Maintaining an appropriate level of diastolic blood pressure has received increasing clinical attention. A post hoc analysis of the ACCORD BP trial examined the prognostic implications of maintaining optimal diastolic blood pressure levels for various durations. The study found that among hypertensive patients with diabetes, a longer duration of maintaining diastolic blood pressure within the range of 70–80 mmHg was associated with a lower risk of the primary outcome (a composite of first occurrence of non-fatal myocardial infarction, non-fatal stroke, or cardiovascular death) and a reduced risk of non-fatal myocardial infarction. Under conditions of well-controlled systolic blood pressure, maintaining diastolic pressure within an optimal target range may reduce the risk of myocardial infarction (8), providing further evidence of the significant clinical relevance of diastolic blood pressure for prognosis.
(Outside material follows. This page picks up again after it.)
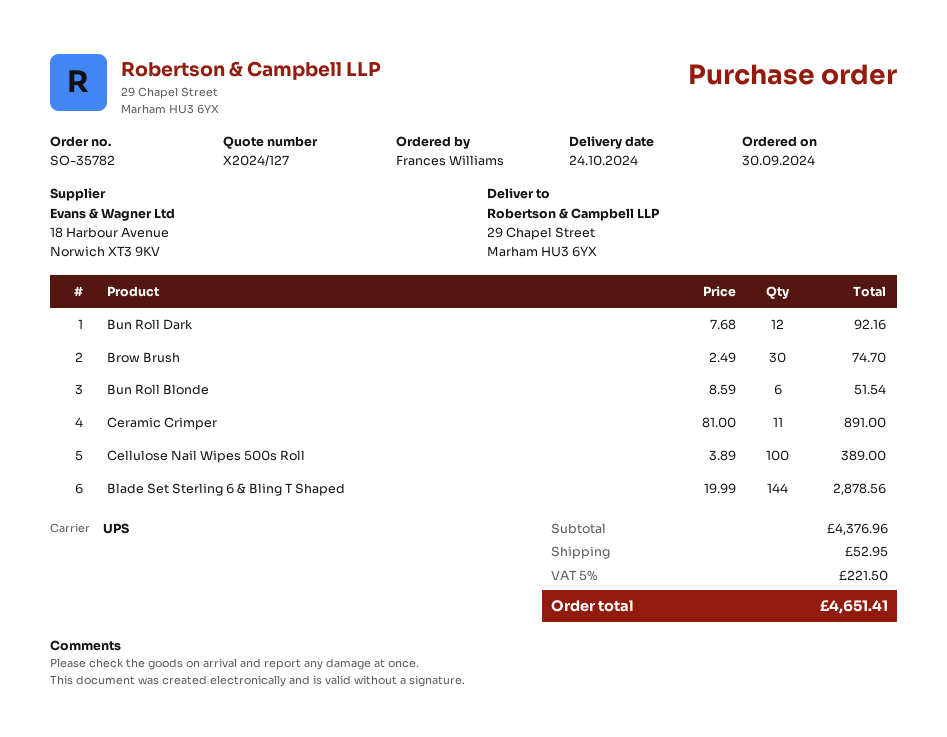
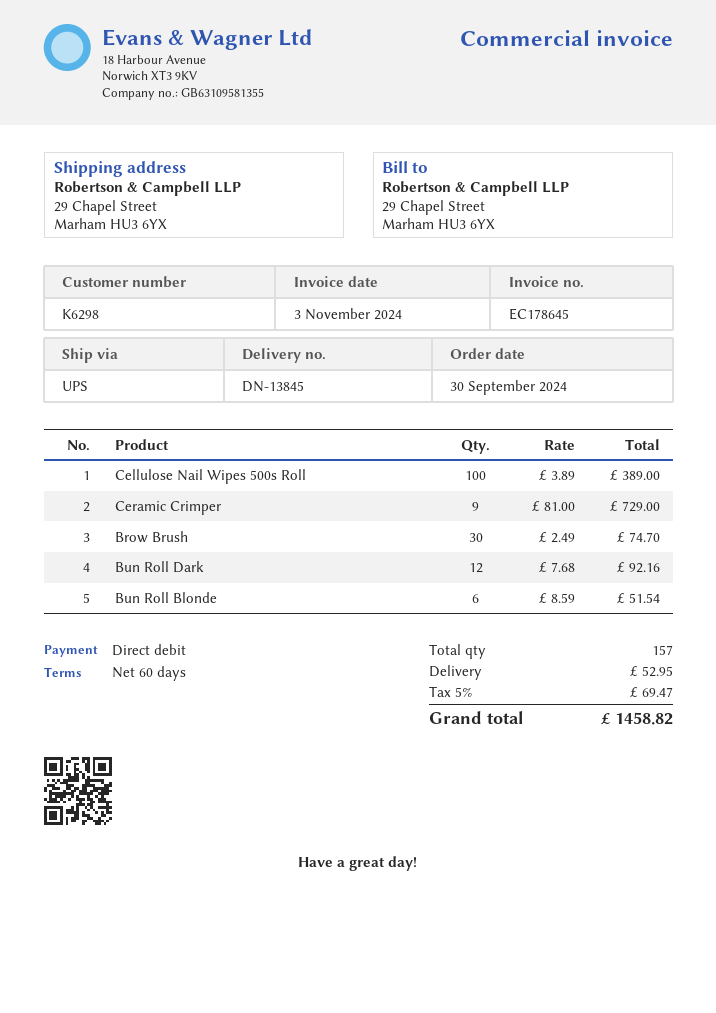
Ceramic Crimper: 11 x 81.00 = 891.00 -> 9 x 81.00 = 729.00
Blade Set Sterling 6 & Bling T Shaped: 144 x 19.99 = 2878.56 -> none
tax: 5% = 221.50 -> 5% = 69.47
total: 4651.41 -> 1458.82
We found that the mean ejection fraction of the study population was approximately 55%. The reason may be that the population we included comprised patients with heart failure after acute myocardial infarction rather than patients with pre-existing chronic heart failure. Some of the included patients had heart failure with preserved ejection fraction and also met the diagnostic criteria for heart failure based on the presence of symptoms and signs of heart failure or elevated laboratory indicators such as NT-proBNP. All patients included in this patient underwent inpatient PCI. Coronary revascularization and the early, standardized use of acute myocardial infarction and heart failure drugs during hospitalization may have delayed the decrease in LVEF. At the same time, previous studies have reported that the mean ejection fraction in patients with heart failure after acute myocardial infarction is 54.5 or even higher (25, 26). Prior research has shown that among patients with acute myocardial infarction and an LVEF <50%, a systolic depression (90–99 mmHg) is associated with increased in-hospital cardiovascular mortality. In patients with acute myocardial infarction and an LVEF >50%, elevated systolic blood pressure (>140 mmHg) has been associated with an increase in long-term cardiovascular mortality (27).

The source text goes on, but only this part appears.